The Best Abs Workout: Get Six Pack Abs in Weeks


Are you recently obsessed how to get strong, sexy, and core muscles in a short period of time? Could you not stop thinking how your stomach will look like if it has a six pack abs? If these are the questions that are constantly crossing your mind, then you need to stop thinking about starting a workout that will bring to you the wanted result. Stop with your imaginations and start realizing the same.




The following article will introduce to you an abs workout that will help you to kick those fats on your stomach, and make you show your belly proudly.

The abs workout that is offered to you thought this article hits not only your abs, but the entire core. The same is quite effective and moves all the muscles that are supporting your spine. This variety of moves will challenge your stability, balance your body weight, and strength your rotation.

The abs workout is consisted of 7 exercises that need to be practised correctly. If you want to achieve great results, then you will need to practise the exercises two or three non-consecutive days during a week. After 30 days you will be able to notice a flat-out difference on your stomach.

The workout is consisted of the following exercises:

Stability Ball Pelvic Tilt Crunch


For this exercise you will need a Pilates ball and a regular ball (as for basketball). Follow the instructions on the picture and make the movements correctly.

Walk the Plank and Rotate

Image result for Walk the Plank and Rotate gif

For this exercise you will need a bench. Follow the instructions on the gif and make the movements correctly.

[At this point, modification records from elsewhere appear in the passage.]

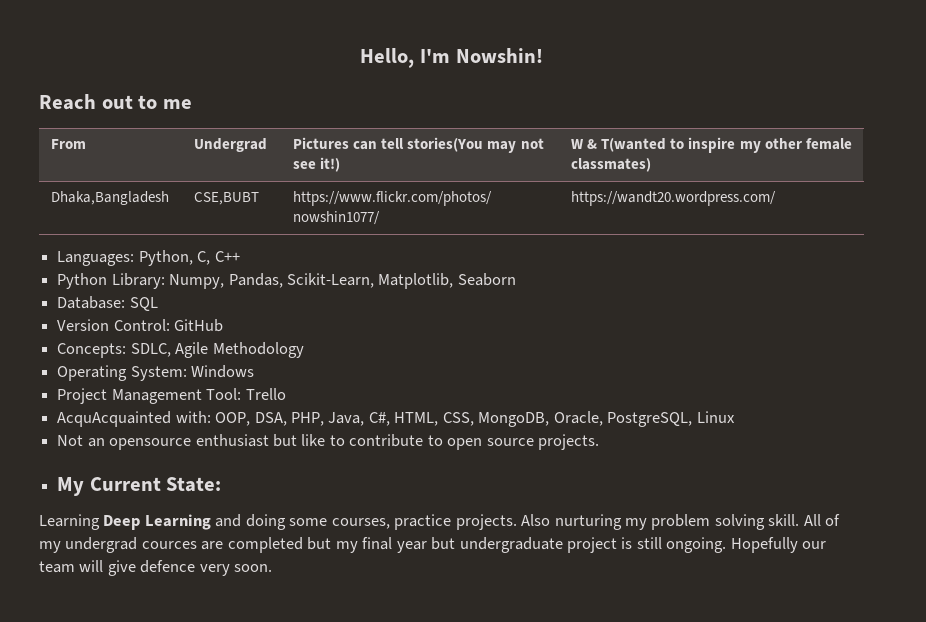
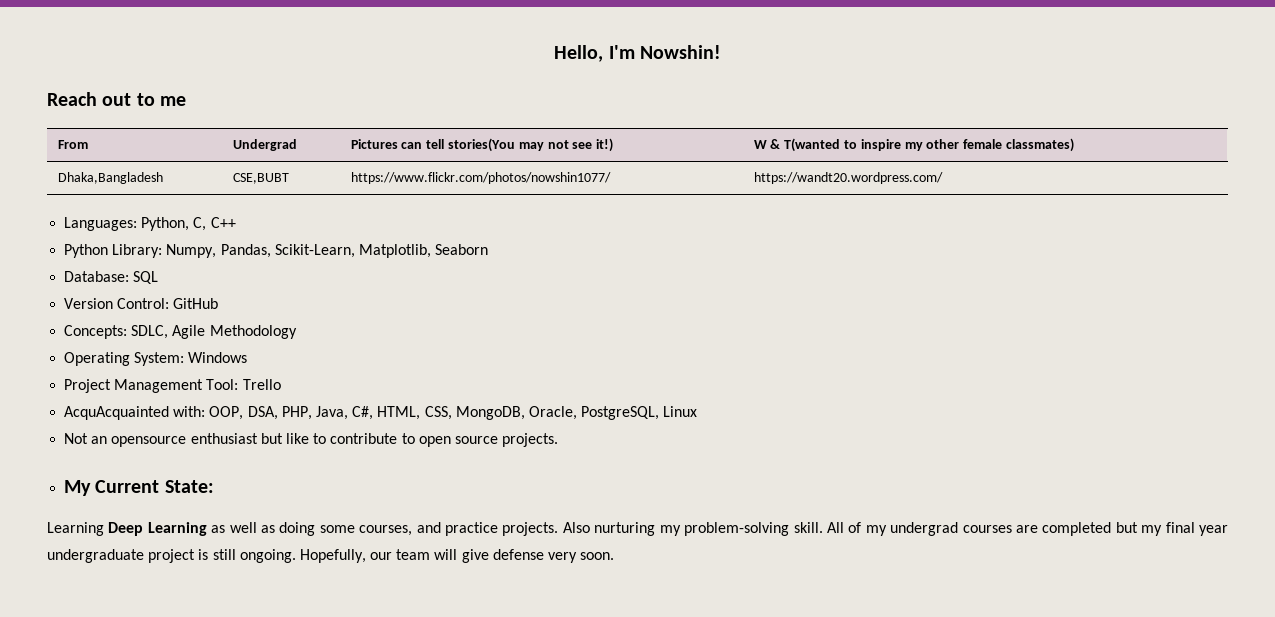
[215,514,242,527] and -> [211,522,276,533] as well as
(390, 523) none -> [416,522,441,533] and
[651,514,765,530] problem solving -> [684,522,790,536] problem-solving
[141,541,197,549] cources -> [962,525,1012,533] courses
[431,537,456,550] but -> (1228, 530) none
[730,537,798,553] Hopefully -> [299,549,366,563] Hopefully,
[140,560,196,573] defence -> [492,549,544,560] defense

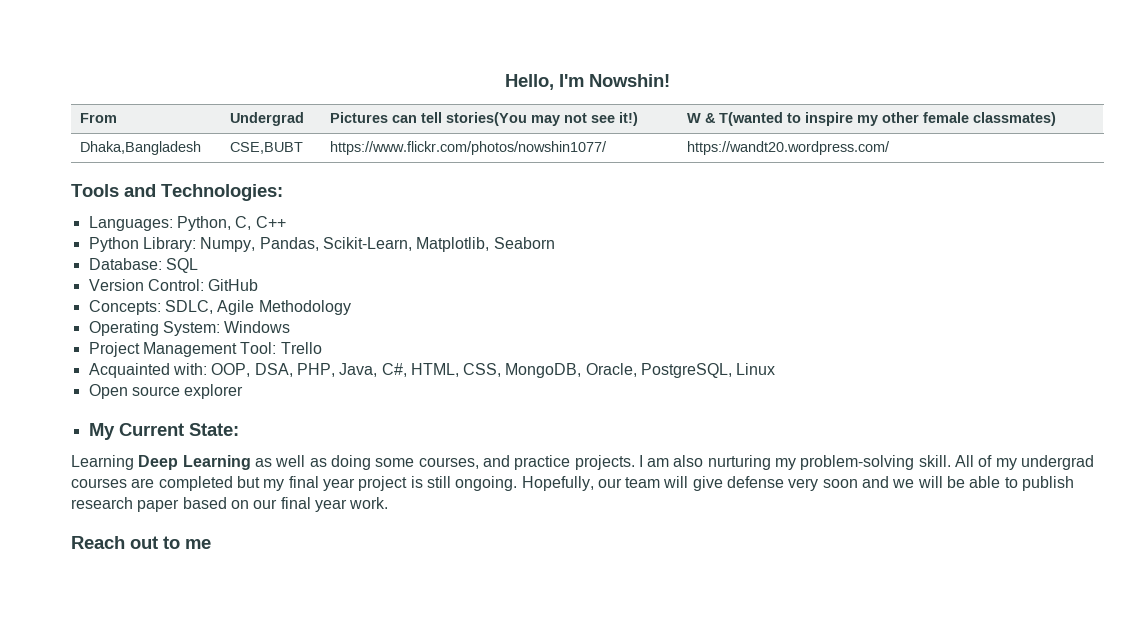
[47,92,186,106] // Reach out to me -> (670, 80) none
(943, 178) none -> [71,184,283,201] // Tools and Technologies:
[64,406,170,420] AcquAcquainted -> [88,363,170,378] Acquainted
[64,433,559,447] Not an opensource enthusiast but like to contribute to open source projects. -> [88,384,244,399] Open source explorer
[562,522,590,533] Also -> [638,455,704,467] I am also
[47,549,144,563] undergraduate -> (355, 484) none
[580,552,615,560] soon. -> [822,476,1075,491] [71,497,389,512] [71,536,211,549] soon and we will be able to publish research paper based on our final year work. // Reach out to me

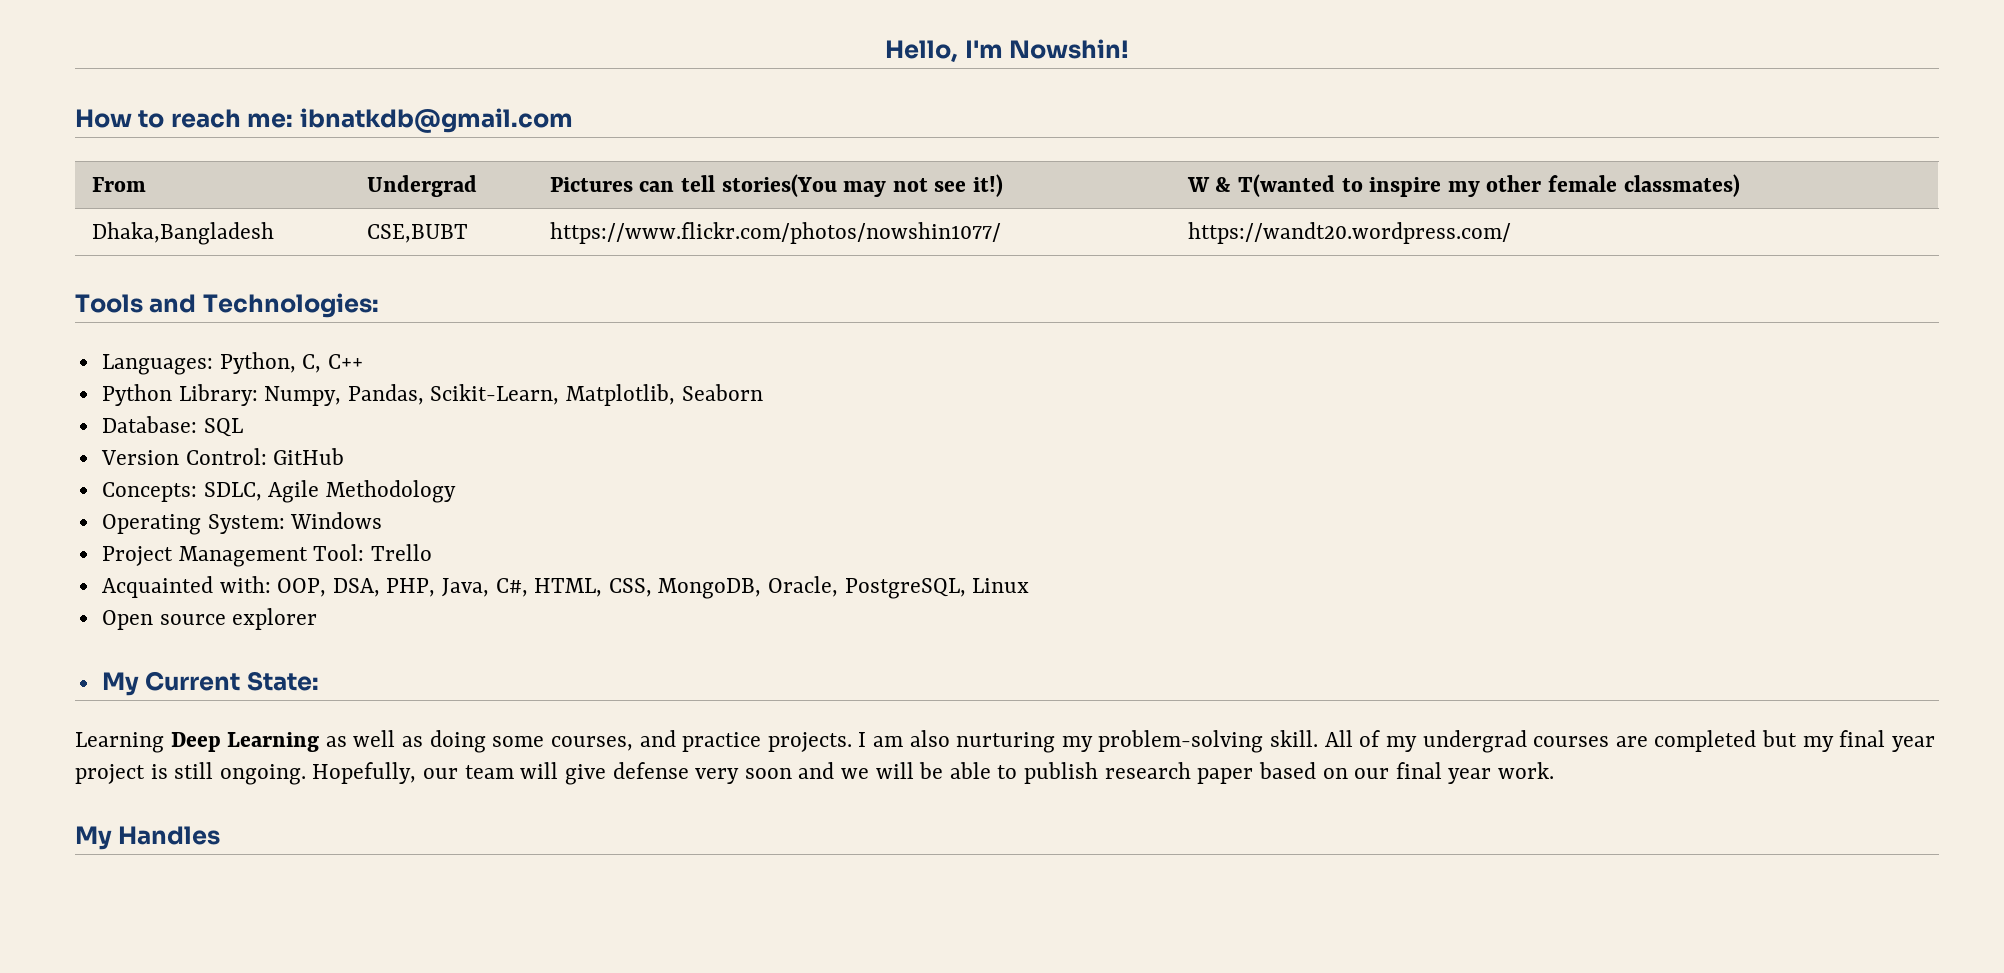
(670, 80) none -> [75,108,573,133] // How to reach me: ibnatkdb@gmail.com
[71,536,211,549] Reach out to me -> [75,826,221,850] My Handles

Arm Pull Over Straight-Leg Crunch

Image result for Arm Pull Over Straight-Leg Crunch

For this exercise you will need a pair of dumbbells and an exercising mat. Follow the instructions on the picture and make the movements correctly.






The Matrix

Image result for the matrix exercise

For this exercise you will need an exercising mat and a ball. Follow the instructions on the picture and make the movements correctly.

Prone Oblique Roll

For this exercise you will need a Pilates ball only. Follow the instructions on the picture and make the movements correctly.

Back Extension Rear Leg Raise


For this exercise you will need a Pilates Ball only. Follow the instructions on the picture and make the movements correctly.